I am reminded of two big failures in 2007 that elicited substantial negative public reaction around the country and reminded the Police that they needed to lift their game. One was the case of police officers who allegedly raped a lady named Louise Nicholas. Ms Nicholas was a young adult when three Police officers allegedly went to her house for non-consensual sexual intercourse. Whilst they were acquitted, it brought significant light onto several corrupt officers who were fired, and one jailed for obstruction of justice.

The other big failure of the Police was in 2007 when in testing the counter terrorism suppression laws, raids were conducted around New Zealand. They were response to an alleged paramilitary camp that was supposedly training individuals for an Irish Republican Army type guerilla war to form an independent Tuhoe nation based on ancestral Maori land in the Urewera mountains. These acts were in numerous cases found to have breached peoples civil rights and there was a significant uproar about it. In Christchurch I knew of activists who were at home studying for university exams when Police turned up demanding to search their flat, looking for a man who had been invited to attend the paramilitary camp. They asked to see the warrant and when none was produced, were told to leave. In the North Island, raids occurred around Ruatoki, near the Urewera’s, with 17 arrests. Most went free after it was found the charges were inadmissible.

At the other end of the scale, respect across the country mushroomed in light of the 2019 terrorist attack on mosques in Christchurch, where 51 people were murdered.  On that day Police responded to the attacks within six minutes and were able to apprehend the suspect, who pleaded guilty to all charges earlier this year. Two police officers rammed his car as he drove to a third mosque with the intention of attacking it. Further adding to the respect was the enormous compassion and sensitivity that they displayed towards the victims of the attack.

People on social media sometimes accuse the Police of having a vendetta against them. I have to ask what their background was. Did at some point in the past they have an interaction with the Police caused by them doing something they should not have? Maybe the Police response was over the top – I certainly know of cases where this has happened, but did the complainants ever take their complaints to the Independent Police Complaints Authority, and if so, what did the I.P.C.A. say?

On occasion we hear of Police officers being rude when first.

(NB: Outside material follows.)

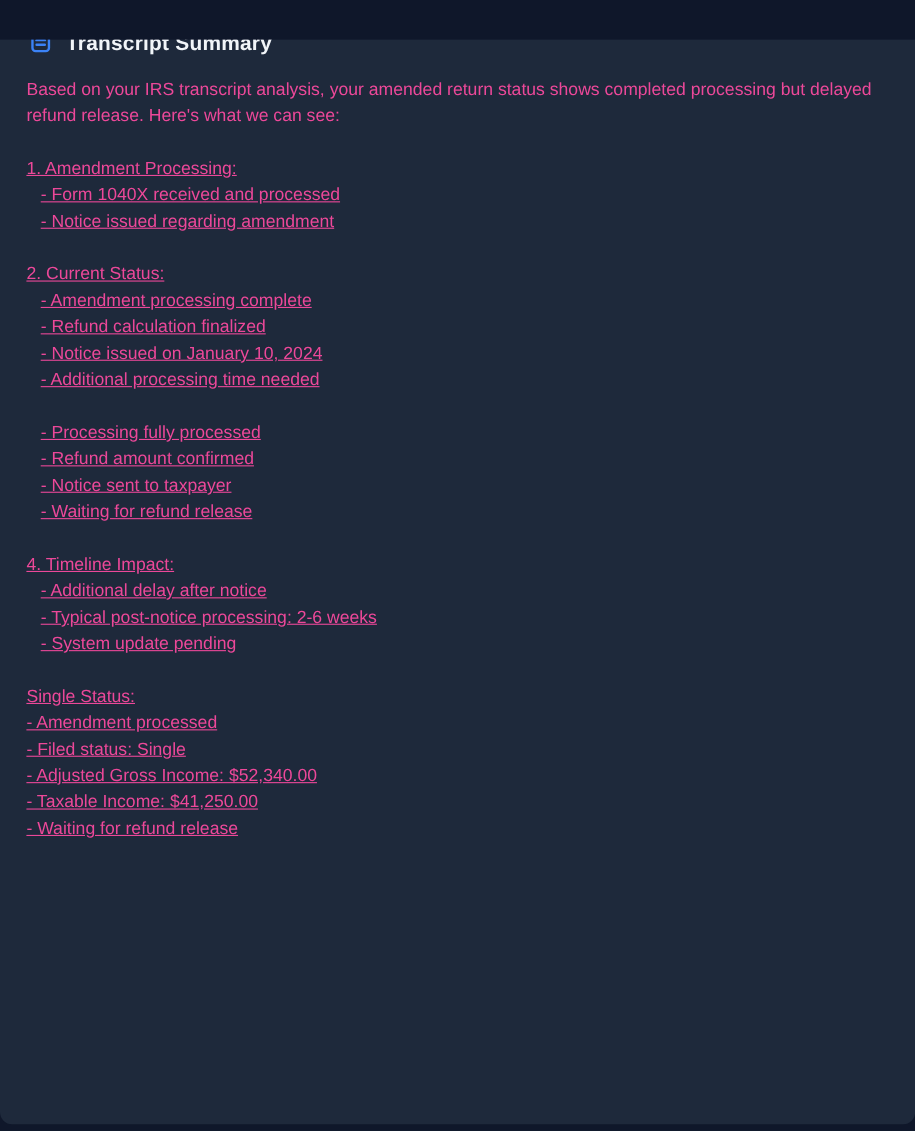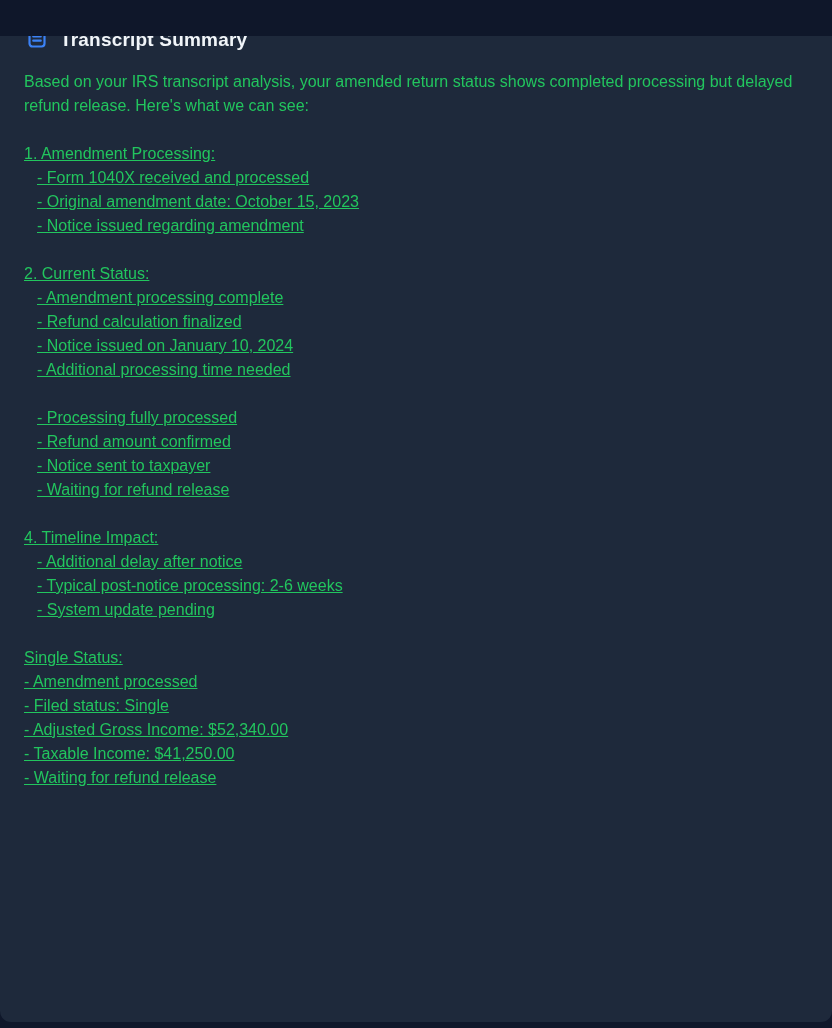"Based on your IRS transcript" .text-body { color: #22c55e -> #ec4899 }
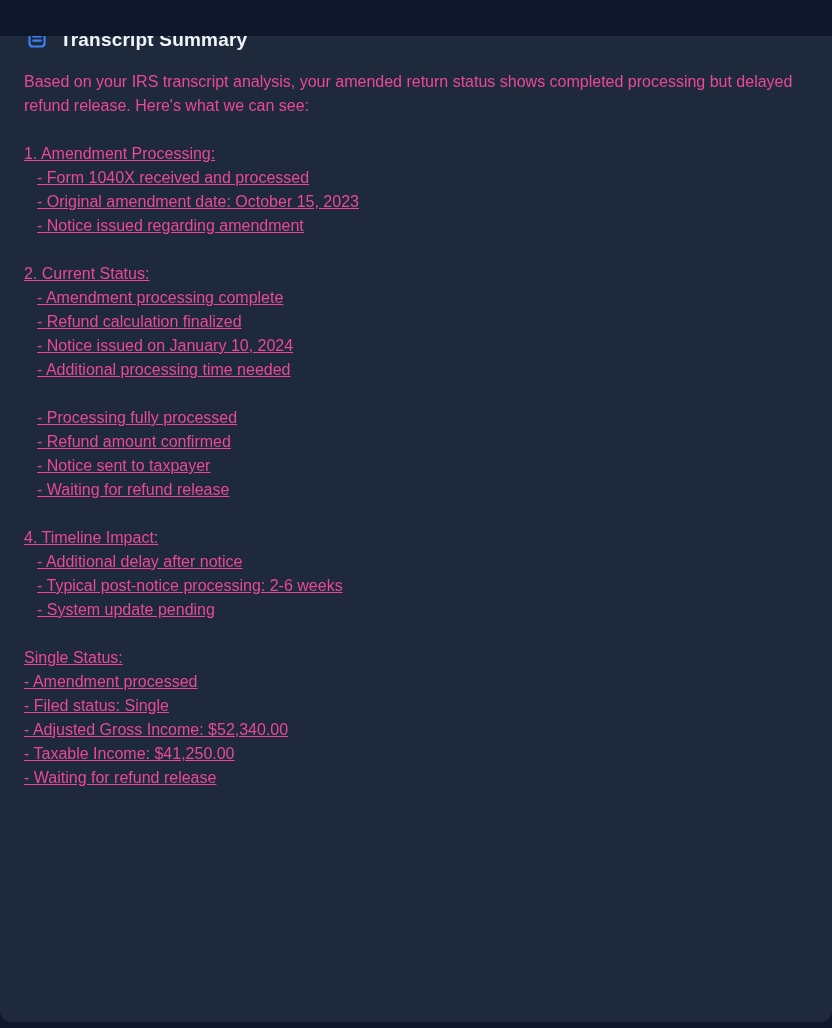"- Original amendment date: October" div.line { html: <div>- Original amendment date: October 15, 2023</div> -> none }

The very vast majority of them are polite and considerate, but one needs to remember that they might have just come from having to deal with someone who resisted arrest or had to break up a domestic assault case.

So, as we watch the growing violence following the death of Floyd George, we here in New Zealand can be very grateful for the restraint and compassion that our force displays.

Winston Peters wants Level 1 now – Not so fast Winston

It has been revealed that New Zealand First leader Winston Peters wants New Zealand to go to Level 1 now. Mr Peters, who believes we have been at Level 2 for too long, said that Prime Minister Jacinda Ardern admitted at a Cabinet Meeting that she thought we need to get to Level 1 as quickly as possible.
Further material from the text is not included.